Tiny green French plums changed me. This may sound grossly cliché, but hear me out. I arrived in Grenoble at the tail end of a blazing summer and moved into a little apartment overlooking the train tracks. It had sweeping views of the Alps, giant French doors that opened onto a balcony, and ridiculously charming details throughout. Each morning, a sprawling open-air market would bustle under the train tracks below, and browsing through the stalls of local cheeses, produce, and freshly baked breads quickly became my favorite activity. This was 16 years ago now, but even then, I knew food would play a significant role in my future.
On one of my earliest strolls through the market, I was magnetically drawn to one of the fruit vendors. He must have had at least half a dozen varieties of plums, only one or two of which I recognized. Among them, the tiny green ones caught my eye — hardly the size of a golf ball, their pale green skins clouded over with a light bloom of natural yeast. I couldn’t figure them out from appearances alone. Sweet? Sour? I asked for half a kilo, and the man filled up a brown paper bag, adding a few extra for good measure. Back in my apartment, I curiously went to taste one. So ripe, almost liquid, it felt like it would burst in my fingers. I bit into golden-green flesh that melted away like butter, sweeter than a spoonful of honey. For the second bite, I popped the rest of the fruit in my mouth, spitting out the pit like I'd devoured an oversized cherry. My mind was blown. I’d never tasted a fruit like this before and it sent me into a tailspin. I thought I knew my fruits, and here I was having this transcendent experience with just a tiny green plum that, in its pure state, was the best thing I'd ever tasted. I'd buy a bag every few days and start eating them before reaching my front door. They grew riper and sweeter by the day, and then, one morning, they were gone. It had only been about two weeks; how was this possible? The vendor just shrugged and informed me that the season was over.
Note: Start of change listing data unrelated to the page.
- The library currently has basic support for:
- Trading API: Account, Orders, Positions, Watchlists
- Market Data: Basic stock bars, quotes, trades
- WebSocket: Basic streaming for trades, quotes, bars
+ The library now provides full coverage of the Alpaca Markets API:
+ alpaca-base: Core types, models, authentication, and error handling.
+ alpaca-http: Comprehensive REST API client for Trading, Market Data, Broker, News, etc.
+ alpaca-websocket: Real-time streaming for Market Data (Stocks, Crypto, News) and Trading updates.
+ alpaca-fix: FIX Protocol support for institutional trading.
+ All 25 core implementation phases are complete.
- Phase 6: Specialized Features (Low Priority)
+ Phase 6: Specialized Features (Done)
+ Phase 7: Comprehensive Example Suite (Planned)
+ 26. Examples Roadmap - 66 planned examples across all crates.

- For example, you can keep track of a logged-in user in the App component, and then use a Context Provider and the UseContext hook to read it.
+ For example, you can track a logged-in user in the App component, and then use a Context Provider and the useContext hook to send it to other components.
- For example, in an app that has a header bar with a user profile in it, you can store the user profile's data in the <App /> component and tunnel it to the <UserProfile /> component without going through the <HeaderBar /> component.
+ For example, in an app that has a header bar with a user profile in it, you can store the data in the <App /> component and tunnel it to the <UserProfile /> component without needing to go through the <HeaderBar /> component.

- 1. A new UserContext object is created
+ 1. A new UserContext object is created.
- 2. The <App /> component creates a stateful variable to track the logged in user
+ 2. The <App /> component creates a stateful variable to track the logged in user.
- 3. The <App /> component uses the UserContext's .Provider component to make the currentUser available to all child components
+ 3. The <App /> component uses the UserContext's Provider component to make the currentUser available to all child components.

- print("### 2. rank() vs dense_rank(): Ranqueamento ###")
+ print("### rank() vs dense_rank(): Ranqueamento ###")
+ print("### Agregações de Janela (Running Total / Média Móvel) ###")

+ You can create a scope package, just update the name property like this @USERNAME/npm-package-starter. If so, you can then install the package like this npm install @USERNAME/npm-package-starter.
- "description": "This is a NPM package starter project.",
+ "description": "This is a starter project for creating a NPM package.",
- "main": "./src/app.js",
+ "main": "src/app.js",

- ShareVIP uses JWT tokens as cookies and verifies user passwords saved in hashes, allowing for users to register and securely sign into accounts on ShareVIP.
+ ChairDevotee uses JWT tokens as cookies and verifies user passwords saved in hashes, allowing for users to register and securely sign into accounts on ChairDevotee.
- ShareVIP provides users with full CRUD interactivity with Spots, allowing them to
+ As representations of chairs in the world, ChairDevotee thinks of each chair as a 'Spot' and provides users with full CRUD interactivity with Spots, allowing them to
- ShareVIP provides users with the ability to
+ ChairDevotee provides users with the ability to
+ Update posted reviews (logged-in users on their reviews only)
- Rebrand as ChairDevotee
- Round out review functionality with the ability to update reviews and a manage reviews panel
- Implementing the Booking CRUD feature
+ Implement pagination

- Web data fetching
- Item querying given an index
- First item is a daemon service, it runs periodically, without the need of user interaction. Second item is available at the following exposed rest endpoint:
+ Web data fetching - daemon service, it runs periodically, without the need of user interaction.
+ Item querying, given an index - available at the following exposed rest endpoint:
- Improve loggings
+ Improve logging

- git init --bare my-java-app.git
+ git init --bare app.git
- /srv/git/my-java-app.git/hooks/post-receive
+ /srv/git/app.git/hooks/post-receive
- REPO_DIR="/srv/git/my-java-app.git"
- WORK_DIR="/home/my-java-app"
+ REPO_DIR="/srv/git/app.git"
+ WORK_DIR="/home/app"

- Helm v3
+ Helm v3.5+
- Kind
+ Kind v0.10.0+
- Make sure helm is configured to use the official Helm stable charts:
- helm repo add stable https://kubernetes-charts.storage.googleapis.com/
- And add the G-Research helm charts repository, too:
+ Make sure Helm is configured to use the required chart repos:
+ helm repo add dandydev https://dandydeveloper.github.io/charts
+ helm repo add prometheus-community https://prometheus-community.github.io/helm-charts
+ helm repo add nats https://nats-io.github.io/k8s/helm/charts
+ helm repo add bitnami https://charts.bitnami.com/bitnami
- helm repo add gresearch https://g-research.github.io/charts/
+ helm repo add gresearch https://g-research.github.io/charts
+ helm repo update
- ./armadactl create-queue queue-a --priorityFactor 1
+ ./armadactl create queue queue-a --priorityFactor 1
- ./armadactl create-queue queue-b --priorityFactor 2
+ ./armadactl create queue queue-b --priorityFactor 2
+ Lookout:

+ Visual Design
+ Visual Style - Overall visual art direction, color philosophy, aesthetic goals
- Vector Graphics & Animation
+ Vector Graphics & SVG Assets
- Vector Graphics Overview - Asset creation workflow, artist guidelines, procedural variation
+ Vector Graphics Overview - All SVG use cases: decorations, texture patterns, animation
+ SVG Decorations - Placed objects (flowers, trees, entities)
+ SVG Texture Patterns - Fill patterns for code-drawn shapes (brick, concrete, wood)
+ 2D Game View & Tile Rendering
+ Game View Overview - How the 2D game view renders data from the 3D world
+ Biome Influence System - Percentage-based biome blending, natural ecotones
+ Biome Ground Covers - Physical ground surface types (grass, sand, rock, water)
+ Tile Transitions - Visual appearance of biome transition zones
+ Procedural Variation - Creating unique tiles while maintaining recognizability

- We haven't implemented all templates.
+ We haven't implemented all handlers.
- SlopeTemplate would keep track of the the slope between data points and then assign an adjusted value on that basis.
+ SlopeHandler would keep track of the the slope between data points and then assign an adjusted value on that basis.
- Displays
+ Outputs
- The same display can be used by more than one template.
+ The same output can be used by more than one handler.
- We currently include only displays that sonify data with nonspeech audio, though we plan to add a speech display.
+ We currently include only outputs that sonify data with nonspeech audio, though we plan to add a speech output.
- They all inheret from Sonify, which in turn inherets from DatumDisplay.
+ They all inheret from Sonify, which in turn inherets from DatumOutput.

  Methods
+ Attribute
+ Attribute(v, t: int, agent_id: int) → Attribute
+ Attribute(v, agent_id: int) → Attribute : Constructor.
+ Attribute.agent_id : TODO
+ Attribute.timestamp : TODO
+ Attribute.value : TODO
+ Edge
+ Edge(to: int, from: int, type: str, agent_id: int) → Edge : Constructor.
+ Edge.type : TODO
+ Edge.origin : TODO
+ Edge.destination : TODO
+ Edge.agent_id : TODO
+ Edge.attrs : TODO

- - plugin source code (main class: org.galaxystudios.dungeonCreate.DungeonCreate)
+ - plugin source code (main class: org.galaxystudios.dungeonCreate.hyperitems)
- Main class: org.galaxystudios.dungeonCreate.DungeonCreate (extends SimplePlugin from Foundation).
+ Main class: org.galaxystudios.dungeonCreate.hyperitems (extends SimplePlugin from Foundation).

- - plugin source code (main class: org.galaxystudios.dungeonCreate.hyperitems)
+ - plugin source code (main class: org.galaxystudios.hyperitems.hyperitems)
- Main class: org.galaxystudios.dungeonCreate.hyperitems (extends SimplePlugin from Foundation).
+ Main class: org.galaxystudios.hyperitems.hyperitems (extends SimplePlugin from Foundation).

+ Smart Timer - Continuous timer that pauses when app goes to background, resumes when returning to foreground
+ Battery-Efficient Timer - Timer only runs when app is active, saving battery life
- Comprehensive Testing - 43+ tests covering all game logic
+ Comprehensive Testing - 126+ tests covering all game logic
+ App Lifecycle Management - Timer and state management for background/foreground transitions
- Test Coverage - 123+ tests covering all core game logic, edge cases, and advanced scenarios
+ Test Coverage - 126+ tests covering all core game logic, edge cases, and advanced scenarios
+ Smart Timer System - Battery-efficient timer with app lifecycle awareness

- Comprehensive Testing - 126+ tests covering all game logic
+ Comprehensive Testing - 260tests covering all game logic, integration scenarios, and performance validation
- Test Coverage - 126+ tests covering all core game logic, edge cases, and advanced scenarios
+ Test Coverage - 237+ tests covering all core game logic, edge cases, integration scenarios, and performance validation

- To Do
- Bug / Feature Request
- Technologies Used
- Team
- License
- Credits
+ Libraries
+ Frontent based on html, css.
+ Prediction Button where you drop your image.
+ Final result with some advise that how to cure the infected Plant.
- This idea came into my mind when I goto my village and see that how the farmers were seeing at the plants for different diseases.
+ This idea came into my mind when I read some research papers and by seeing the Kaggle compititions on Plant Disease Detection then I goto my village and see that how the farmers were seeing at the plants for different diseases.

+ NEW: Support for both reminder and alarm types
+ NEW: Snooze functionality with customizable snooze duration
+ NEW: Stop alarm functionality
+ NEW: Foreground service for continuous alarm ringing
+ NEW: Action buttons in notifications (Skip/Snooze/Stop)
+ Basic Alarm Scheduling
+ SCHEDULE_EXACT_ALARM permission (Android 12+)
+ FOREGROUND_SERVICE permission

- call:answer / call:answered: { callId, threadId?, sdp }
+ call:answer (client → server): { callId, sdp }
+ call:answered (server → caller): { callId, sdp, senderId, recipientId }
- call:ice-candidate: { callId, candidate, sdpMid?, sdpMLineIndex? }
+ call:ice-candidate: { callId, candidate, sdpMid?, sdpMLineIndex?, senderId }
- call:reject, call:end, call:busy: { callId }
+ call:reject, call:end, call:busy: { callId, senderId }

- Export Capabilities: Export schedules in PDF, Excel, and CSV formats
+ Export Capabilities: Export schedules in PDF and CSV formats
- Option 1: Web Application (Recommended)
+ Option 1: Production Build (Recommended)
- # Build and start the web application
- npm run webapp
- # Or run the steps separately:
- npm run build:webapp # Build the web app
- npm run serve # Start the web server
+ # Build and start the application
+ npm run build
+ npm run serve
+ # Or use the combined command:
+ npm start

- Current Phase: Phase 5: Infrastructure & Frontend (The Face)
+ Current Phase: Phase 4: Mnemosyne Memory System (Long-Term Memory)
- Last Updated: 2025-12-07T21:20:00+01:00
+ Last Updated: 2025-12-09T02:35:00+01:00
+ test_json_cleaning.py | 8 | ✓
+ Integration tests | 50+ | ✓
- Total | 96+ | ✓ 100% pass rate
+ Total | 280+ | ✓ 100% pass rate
Looking back, eating these tiny green plums, known as Greengage, informed so much of how I approach food, recipes, cooking, and eating. The idea of seasonality wasn’t new, and the term was being tossed around quite liberally then (as it is now). But my fleeting affair with the precious stone fruit taught me that it’s not just about capturing the peak season of produce; it roots the eating experience in a very true time and place. Each season is an opportunity to experience the fleeting flavors, and then they sit soundly in my memory. Creating a new seasonal dessert is often an exercise in nostalgia for me. These plums, which I've since found in New York City, always bring me back to France in a way, but each year is another opportunity to create a lasting impression. That first bite of tiny green plum is, to this day, one of the best, most remarkable things I've ever eaten; and in some ways, it set me on a path. Delicious, ripe, sweet, and fully unadorned. A true time and place.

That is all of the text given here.